Shift Happens: A Little Enlightening Reading

Shift Happens! An inspiring, entertaining and enlightening read that also made me laugh

Shift Happens! An inspiring, entertaining and enlightening read that also made me laugh. A tonic for the soul

Years back, I was set for a career in lecturing and digging up ancient Rome. That went on hold for sports journalism, and then also personal training. So I went from a reader to a runner. The longer the runs, the shorter the books became. Sports websites have now almost replaced Caesar. Sorry, Jules.

However, I’ll become temporarily sofa-bound for a gripping book, and this week I found one, sitting on my own shelf.

A relative gave me a copy of “Shift Happens!” last summer and it remained a colourful ornament until a few days off work and an urge to find a few answers to life led me to pick it up. I didn’t put it down until I had read it. My plans evaporated, but never has a distraction been so productive.

Aside from the tongue-in-cheek title, any psychologist who says: “think less, live more,” forget self-improvement, make time to laugh, and who writes pithy four-page essays is always going to win with me.

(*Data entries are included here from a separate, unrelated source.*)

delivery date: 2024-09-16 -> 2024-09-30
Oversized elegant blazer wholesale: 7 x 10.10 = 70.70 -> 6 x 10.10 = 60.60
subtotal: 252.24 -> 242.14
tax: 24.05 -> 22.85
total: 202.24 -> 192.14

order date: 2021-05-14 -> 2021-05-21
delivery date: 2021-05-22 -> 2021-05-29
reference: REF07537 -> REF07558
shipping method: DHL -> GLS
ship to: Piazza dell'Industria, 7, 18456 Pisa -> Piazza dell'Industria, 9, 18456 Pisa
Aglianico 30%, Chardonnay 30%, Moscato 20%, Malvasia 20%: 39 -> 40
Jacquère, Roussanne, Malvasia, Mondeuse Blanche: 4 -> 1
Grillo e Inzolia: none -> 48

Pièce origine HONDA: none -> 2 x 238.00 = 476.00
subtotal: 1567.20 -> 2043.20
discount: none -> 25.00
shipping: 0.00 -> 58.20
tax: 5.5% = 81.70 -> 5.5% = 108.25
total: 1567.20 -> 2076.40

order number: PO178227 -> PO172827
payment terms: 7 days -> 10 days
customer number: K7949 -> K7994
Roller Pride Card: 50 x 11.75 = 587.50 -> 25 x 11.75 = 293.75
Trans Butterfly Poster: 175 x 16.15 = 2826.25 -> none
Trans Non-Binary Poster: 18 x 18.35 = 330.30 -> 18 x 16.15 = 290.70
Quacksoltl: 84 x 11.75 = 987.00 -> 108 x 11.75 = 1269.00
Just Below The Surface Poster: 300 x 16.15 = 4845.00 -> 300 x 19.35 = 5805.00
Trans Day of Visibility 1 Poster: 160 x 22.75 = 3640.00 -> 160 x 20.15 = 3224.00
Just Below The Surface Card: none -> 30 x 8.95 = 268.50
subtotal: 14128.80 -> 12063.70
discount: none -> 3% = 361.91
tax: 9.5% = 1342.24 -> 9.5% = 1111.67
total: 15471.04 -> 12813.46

That sounds flippant but far from it. Dr. Robert Holden’s book is inspiring, entertaining and enlightening. It shows how simple it can be to “shift” all the stuff that holds you back and start being happy.

There are countless anecdotes and nuggets of advice I could repeat to explain his thinking but two quick examples spring to mind. “Fear” can be the acronym “fantasy envisaged as real” and the phrase OPPORTUNITYISNOWHERE. Do you read: “opportunity is nowhere” or “opportunity is now here”? I confess I was the former.

Aside from this, the book has a powerful way of addressing every one of our imagined failings and those of the people around us. There is even a story about how “some of the best gifts come badly wrapped” as he avoided opening a tax rebate envelope for a month, thinking it was a tax bill. Bizarrely, after reading the book, a similar thing happened to me.

I won’t betray any more revelations about this guide to personal alchemy, only suggest that you read it with an open mind. You never know. And, deep down, don’t we all want to be happy?